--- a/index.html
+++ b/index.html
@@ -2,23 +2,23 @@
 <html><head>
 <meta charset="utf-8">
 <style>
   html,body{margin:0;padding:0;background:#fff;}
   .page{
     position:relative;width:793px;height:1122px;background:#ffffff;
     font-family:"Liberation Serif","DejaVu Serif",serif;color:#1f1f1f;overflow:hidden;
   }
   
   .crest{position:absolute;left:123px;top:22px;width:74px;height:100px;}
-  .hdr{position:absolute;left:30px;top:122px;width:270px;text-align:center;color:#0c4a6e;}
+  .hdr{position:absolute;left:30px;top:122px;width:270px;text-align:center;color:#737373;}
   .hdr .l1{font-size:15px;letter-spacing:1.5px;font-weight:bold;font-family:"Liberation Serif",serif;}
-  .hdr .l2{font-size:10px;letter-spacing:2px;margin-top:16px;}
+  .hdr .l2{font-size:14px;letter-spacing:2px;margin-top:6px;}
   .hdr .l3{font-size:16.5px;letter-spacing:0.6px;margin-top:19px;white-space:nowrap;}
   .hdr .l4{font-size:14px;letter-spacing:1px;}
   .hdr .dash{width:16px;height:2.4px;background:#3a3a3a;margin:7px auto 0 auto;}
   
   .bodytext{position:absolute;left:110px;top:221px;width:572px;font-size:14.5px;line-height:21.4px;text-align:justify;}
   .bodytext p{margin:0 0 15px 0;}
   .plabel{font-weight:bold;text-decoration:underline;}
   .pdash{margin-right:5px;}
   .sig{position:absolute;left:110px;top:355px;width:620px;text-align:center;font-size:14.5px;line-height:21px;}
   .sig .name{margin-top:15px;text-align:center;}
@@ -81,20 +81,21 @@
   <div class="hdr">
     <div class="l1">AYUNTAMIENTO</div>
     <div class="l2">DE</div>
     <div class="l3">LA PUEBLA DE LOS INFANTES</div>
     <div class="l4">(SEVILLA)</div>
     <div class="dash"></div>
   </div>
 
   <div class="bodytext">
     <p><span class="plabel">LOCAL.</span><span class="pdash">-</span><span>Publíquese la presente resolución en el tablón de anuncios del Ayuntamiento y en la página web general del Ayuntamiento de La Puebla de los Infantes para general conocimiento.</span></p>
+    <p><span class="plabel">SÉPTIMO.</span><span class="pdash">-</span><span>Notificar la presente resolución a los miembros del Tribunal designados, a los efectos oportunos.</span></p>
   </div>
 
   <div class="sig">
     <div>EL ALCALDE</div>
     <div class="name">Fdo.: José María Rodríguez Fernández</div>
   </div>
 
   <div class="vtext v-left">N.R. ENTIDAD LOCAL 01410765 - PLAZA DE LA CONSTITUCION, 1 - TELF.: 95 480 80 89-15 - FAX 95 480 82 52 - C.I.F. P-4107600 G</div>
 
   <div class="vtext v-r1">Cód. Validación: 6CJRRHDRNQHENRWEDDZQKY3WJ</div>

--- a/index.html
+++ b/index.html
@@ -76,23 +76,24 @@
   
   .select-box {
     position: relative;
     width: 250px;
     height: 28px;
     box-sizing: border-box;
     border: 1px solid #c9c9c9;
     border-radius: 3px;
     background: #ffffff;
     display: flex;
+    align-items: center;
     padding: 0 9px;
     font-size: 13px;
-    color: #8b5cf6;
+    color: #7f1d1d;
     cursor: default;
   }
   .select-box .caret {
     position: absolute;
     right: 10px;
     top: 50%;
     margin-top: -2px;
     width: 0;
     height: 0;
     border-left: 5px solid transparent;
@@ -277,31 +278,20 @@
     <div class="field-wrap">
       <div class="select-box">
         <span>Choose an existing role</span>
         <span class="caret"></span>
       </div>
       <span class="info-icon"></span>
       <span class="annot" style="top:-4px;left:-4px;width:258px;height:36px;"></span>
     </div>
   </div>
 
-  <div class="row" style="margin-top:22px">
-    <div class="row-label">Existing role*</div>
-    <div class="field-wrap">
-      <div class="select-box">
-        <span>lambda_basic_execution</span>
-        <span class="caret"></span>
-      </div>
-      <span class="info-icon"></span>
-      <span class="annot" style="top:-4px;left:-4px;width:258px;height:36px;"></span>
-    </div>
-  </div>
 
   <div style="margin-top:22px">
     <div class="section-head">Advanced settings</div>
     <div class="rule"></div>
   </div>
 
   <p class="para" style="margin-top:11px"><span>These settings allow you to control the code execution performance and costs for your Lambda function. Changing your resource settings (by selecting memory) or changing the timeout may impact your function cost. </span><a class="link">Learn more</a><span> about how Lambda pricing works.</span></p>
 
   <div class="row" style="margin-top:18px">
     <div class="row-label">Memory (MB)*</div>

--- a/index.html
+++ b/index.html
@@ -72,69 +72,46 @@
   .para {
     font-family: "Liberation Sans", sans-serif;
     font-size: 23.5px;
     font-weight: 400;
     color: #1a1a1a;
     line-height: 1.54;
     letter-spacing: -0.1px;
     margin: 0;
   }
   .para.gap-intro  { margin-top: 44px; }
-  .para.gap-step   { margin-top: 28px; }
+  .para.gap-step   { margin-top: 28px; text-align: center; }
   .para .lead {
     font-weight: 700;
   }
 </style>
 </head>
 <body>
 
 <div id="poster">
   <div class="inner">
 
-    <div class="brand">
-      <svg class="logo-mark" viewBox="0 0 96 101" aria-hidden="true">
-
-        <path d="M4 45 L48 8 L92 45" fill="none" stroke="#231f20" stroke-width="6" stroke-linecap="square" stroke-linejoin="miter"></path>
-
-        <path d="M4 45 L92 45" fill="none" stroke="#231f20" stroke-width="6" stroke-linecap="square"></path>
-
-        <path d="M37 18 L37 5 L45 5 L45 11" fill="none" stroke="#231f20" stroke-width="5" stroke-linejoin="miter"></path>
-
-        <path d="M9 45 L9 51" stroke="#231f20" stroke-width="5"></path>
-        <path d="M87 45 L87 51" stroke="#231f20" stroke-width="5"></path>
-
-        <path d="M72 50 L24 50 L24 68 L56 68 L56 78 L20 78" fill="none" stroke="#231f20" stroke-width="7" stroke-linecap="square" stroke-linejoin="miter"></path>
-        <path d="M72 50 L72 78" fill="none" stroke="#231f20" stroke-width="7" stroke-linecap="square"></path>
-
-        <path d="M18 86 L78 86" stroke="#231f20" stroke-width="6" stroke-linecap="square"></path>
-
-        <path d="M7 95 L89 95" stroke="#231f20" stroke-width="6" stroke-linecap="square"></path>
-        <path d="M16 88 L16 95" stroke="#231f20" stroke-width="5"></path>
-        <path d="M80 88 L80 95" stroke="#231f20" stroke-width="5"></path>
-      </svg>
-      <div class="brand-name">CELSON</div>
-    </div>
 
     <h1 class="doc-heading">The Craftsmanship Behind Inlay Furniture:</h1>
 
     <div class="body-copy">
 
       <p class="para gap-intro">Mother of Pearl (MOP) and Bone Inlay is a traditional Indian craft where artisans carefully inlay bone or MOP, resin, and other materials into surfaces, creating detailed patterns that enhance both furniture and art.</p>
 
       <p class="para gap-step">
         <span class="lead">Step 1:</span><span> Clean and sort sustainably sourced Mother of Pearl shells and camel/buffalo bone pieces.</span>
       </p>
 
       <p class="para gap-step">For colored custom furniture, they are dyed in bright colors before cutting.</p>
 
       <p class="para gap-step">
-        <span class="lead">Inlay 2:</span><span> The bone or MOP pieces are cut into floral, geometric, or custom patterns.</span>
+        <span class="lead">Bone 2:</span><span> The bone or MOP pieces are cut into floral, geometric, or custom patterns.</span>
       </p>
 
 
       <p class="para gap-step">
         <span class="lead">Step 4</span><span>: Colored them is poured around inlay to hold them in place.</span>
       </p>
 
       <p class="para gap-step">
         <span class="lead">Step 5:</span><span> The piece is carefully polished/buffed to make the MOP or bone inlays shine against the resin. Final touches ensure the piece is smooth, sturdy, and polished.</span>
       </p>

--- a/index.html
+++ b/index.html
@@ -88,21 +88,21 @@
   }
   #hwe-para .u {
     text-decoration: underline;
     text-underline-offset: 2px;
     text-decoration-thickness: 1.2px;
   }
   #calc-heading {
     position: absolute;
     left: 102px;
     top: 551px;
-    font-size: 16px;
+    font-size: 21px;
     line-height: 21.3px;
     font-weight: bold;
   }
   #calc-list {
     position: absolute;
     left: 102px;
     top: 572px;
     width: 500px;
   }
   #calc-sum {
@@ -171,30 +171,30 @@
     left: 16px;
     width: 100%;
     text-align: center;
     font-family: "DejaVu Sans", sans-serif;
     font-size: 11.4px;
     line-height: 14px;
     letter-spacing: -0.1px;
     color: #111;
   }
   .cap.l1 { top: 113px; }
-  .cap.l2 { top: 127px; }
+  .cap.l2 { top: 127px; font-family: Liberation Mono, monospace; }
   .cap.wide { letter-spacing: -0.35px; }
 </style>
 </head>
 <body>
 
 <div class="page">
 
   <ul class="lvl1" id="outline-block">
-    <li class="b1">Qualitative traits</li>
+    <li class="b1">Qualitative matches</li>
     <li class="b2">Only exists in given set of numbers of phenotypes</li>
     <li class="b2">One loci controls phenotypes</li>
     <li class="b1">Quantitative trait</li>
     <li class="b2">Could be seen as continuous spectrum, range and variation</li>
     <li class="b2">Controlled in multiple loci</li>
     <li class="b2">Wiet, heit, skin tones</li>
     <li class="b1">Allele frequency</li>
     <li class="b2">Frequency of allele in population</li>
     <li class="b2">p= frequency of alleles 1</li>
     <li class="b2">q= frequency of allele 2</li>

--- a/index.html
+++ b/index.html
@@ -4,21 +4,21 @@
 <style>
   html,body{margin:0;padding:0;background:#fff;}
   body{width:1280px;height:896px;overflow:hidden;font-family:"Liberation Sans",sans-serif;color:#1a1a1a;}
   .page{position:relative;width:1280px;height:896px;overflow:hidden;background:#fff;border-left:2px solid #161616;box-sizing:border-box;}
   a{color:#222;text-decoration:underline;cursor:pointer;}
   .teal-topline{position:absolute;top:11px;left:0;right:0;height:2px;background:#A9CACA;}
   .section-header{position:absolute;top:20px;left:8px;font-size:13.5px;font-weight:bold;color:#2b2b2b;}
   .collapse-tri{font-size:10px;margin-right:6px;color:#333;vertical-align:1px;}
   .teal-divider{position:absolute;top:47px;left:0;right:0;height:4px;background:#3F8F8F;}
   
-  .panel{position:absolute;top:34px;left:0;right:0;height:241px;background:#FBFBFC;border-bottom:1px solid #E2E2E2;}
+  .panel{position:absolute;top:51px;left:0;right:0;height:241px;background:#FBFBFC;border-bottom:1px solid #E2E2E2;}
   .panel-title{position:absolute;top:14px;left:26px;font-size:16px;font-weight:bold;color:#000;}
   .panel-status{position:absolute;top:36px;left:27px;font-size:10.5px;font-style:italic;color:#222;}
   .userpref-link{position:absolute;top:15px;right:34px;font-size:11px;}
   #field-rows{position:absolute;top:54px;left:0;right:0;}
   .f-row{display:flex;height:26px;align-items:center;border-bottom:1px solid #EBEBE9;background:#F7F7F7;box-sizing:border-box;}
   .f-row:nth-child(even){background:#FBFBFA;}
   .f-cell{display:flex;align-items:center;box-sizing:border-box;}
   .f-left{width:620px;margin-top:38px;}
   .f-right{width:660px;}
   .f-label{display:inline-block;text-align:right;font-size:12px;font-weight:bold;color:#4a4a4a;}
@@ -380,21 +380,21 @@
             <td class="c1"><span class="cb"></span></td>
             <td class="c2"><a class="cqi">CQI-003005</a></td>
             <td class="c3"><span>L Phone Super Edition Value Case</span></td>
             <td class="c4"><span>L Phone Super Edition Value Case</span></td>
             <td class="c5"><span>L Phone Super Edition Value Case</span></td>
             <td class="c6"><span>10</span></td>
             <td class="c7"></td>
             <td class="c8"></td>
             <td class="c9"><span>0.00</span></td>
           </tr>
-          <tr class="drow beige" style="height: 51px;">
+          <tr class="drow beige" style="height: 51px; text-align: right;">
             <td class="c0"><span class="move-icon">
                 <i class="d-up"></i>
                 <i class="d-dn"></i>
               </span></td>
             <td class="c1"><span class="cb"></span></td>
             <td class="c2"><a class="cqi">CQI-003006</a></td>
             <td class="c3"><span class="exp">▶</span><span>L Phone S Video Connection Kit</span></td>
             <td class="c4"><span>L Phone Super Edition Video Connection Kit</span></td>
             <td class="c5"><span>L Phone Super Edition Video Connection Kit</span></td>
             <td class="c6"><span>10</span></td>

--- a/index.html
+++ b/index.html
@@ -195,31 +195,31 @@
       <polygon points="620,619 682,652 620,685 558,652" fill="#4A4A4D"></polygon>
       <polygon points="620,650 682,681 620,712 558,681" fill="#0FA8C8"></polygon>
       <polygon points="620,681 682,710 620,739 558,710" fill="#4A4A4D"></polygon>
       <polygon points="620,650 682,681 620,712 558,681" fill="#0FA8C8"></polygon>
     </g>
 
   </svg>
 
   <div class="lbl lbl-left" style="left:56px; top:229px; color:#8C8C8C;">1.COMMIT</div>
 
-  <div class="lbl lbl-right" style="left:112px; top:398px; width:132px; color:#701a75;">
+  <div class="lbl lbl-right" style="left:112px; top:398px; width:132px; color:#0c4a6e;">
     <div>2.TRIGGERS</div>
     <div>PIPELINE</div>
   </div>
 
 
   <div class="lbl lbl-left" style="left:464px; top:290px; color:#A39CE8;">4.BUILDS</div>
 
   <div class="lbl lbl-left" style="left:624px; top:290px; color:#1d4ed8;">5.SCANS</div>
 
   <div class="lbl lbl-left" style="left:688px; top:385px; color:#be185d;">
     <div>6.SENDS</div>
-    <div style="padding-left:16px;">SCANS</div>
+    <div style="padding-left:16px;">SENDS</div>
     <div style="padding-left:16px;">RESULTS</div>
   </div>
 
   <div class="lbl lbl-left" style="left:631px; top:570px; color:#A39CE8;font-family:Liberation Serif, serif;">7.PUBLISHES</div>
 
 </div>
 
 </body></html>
___
### TASK ITEM
Reproduce, exactly as they stand in the data above, the lines from the one that holds "colors before cutting.</p>" to the one that holds "numbers of phenotypes</li>", inclusive.

### SOLUTION TO THIS PROBLEM
       <p class="para gap-step">For colored custom furniture, they are dyed in bright colors before cutting.</p>
 
       <p class="para gap-step">
-        <span class="lead">Inlay 2:</span><span> The bone or MOP pieces are cut into floral, geometric, or custom patterns.</span>
+        <span class="lead">Bone 2:</span><span> The bone or MOP pieces are cut into floral, geometric, or custom patterns.</span>
       </p>
 
 
       <p class="para gap-step">
         <span class="lead">Step 4</span><span>: Colored them is poured around inlay to hold them in place.</span>
       </p>
 
       <p class="para gap-step">
         <span class="lead">Step 5:</span><span> The piece is carefully polished/buffed to make the MOP or bone inlays shine against the resin. Final touches ensure the piece is smooth, sturdy, and polished.</span>
       </p>

--- a/index.html
+++ b/index.html
@@ -88,21 +88,21 @@
   }
   #hwe-para .u {
     text-decoration: underline;
     text-underline-offset: 2px;
     text-decoration-thickness: 1.2px;
   }
   #calc-heading {
     position: absolute;
     left: 102px;
     top: 551px;
-    font-size: 16px;
+    font-size: 21px;
     line-height: 21.3px;
     font-weight: bold;
   }
   #calc-list {
     position: absolute;
     left: 102px;
     top: 572px;
     width: 500px;
   }
   #calc-sum {
@@ -171,30 +171,30 @@
     left: 16px;
     width: 100%;
     text-align: center;
     font-family: "DejaVu Sans", sans-serif;
     font-size: 11.4px;
     line-height: 14px;
     letter-spacing: -0.1px;
     color: #111;
   }
   .cap.l1 { top: 113px; }
-  .cap.l2 { top: 127px; }
+  .cap.l2 { top: 127px; font-family: Liberation Mono, monospace; }
   .cap.wide { letter-spacing: -0.35px; }
 </style>
 </head>
 <body>
 
 <div class="page">
 
   <ul class="lvl1" id="outline-block">
-    <li class="b1">Qualitative traits</li>
+    <li class="b1">Qualitative matches</li>
     <li class="b2">Only exists in given set of numbers of phenotypes</li>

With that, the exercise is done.